Once the line with "[155,119,186,134] Java ->" is found in the entries below, repeat that line and every one after it exactly, ending at the last.

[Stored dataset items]
- Opening Delimiter -
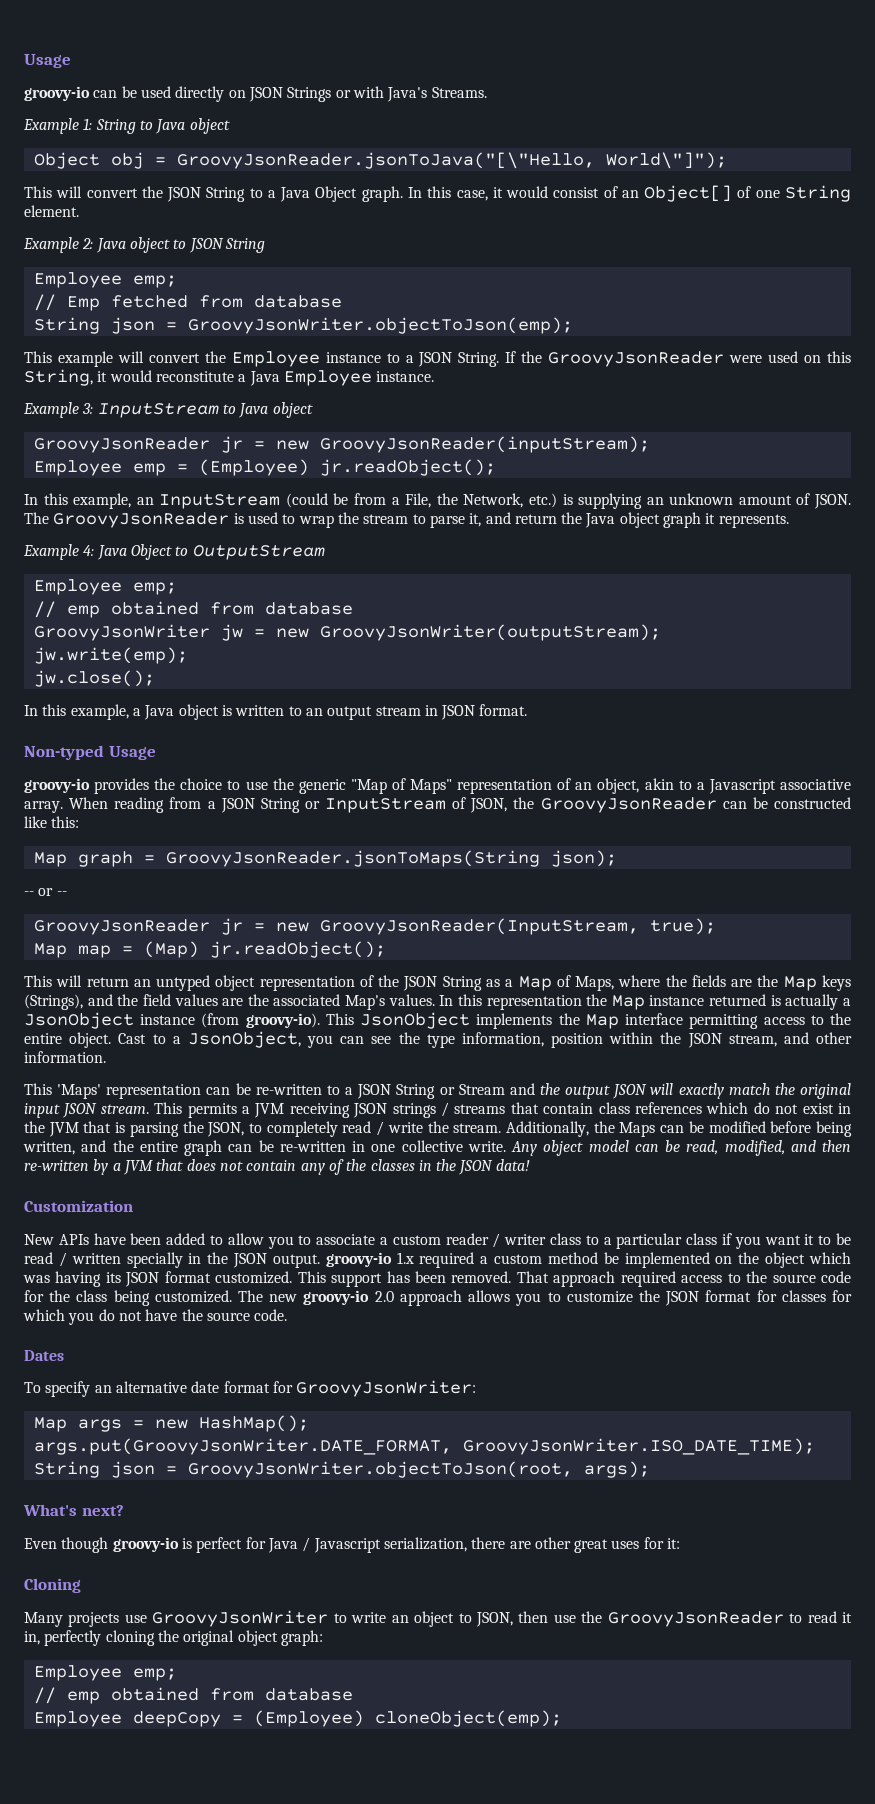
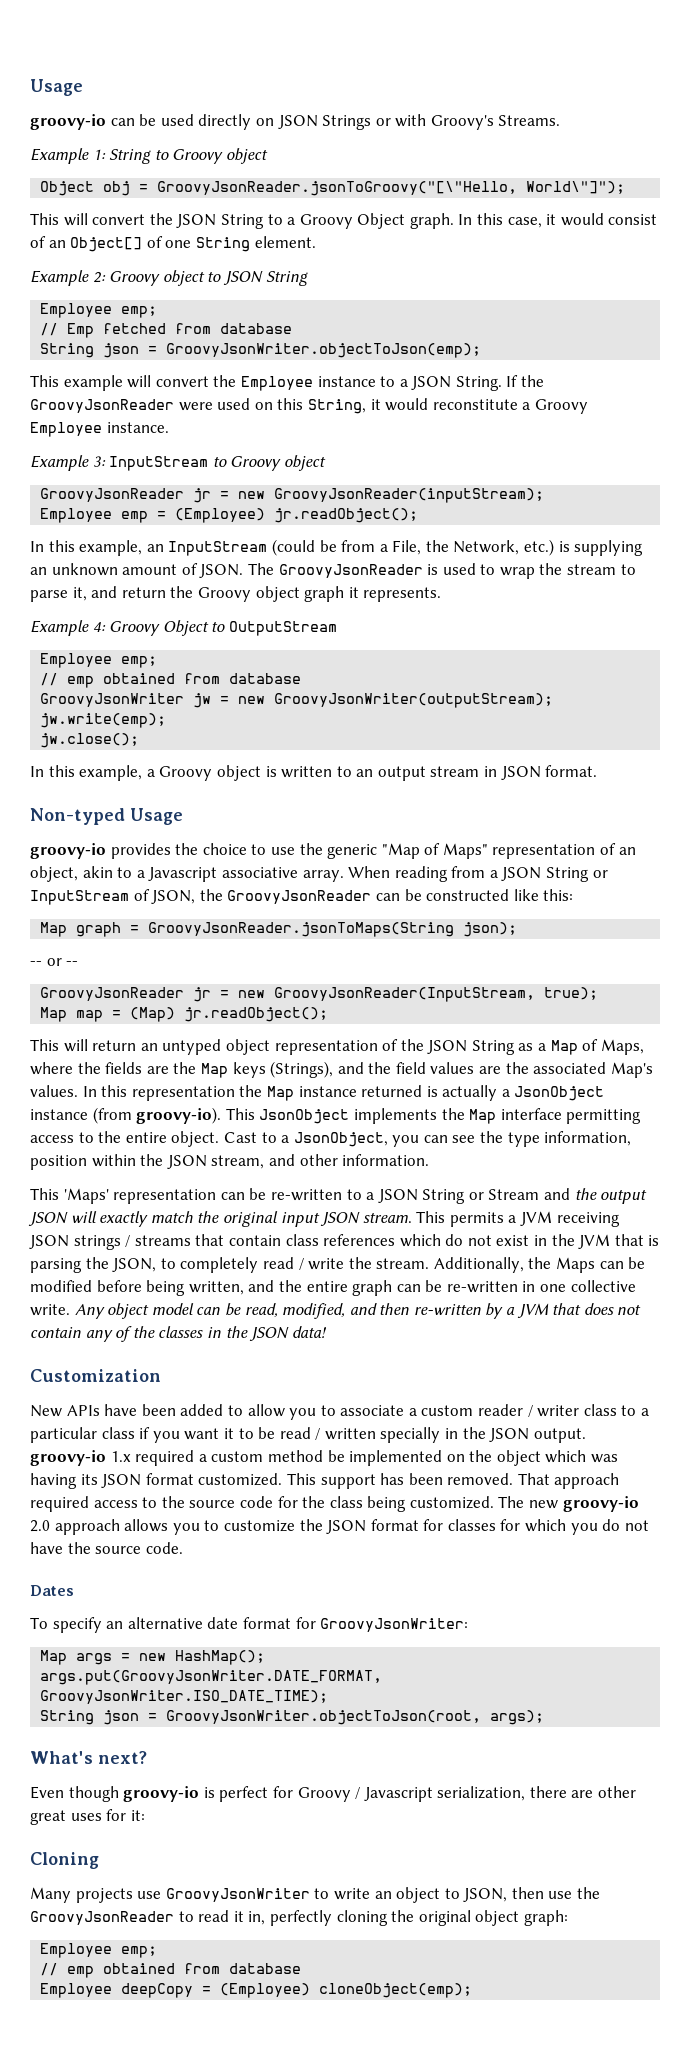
[387,87,428,102] Java's -> [430,115,494,130] Groovy's
[155,119,186,134] Java -> [172,149,224,164] Groovy
[176,152,595,169] GroovyJsonReader.jsonToJava("[\"Hello, -> [157,181,518,196] GroovyJsonReader.jsonToGroovy("[\"Hello,
[280,187,311,202] Java -> [299,214,353,229] Groovy
[95,238,126,253] Java -> [109,271,161,286] Groovy
[249,371,280,386] Java -> [534,399,588,414] Groovy
[238,403,269,418] Java -> [230,456,282,471] Groovy
[585,513,616,528] Java -> [197,587,251,602] Groovy
[96,545,127,560] Java -> [109,621,161,636] Groovy
[144,705,175,720] Java -> [159,766,213,781] Groovy
[267,1538,298,1553] Java -> [297,1787,351,1802] Groovy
- Closing Delimiter -
FINAL ANSWER
[155,119,186,134] Java -> [172,149,224,164] Groovy
[176,152,595,169] GroovyJsonReader.jsonToJava("[\"Hello, -> [157,181,518,196] GroovyJsonReader.jsonToGroovy("[\"Hello,
[280,187,311,202] Java -> [299,214,353,229] Groovy
[95,238,126,253] Java -> [109,271,161,286] Groovy
[249,371,280,386] Java -> [534,399,588,414] Groovy
[238,403,269,418] Java -> [230,456,282,471] Groovy
[585,513,616,528] Java -> [197,587,251,602] Groovy
[96,545,127,560] Java -> [109,621,161,636] Groovy
[144,705,175,720] Java -> [159,766,213,781] Groovy
[267,1538,298,1553] Java -> [297,1787,351,1802] Groovy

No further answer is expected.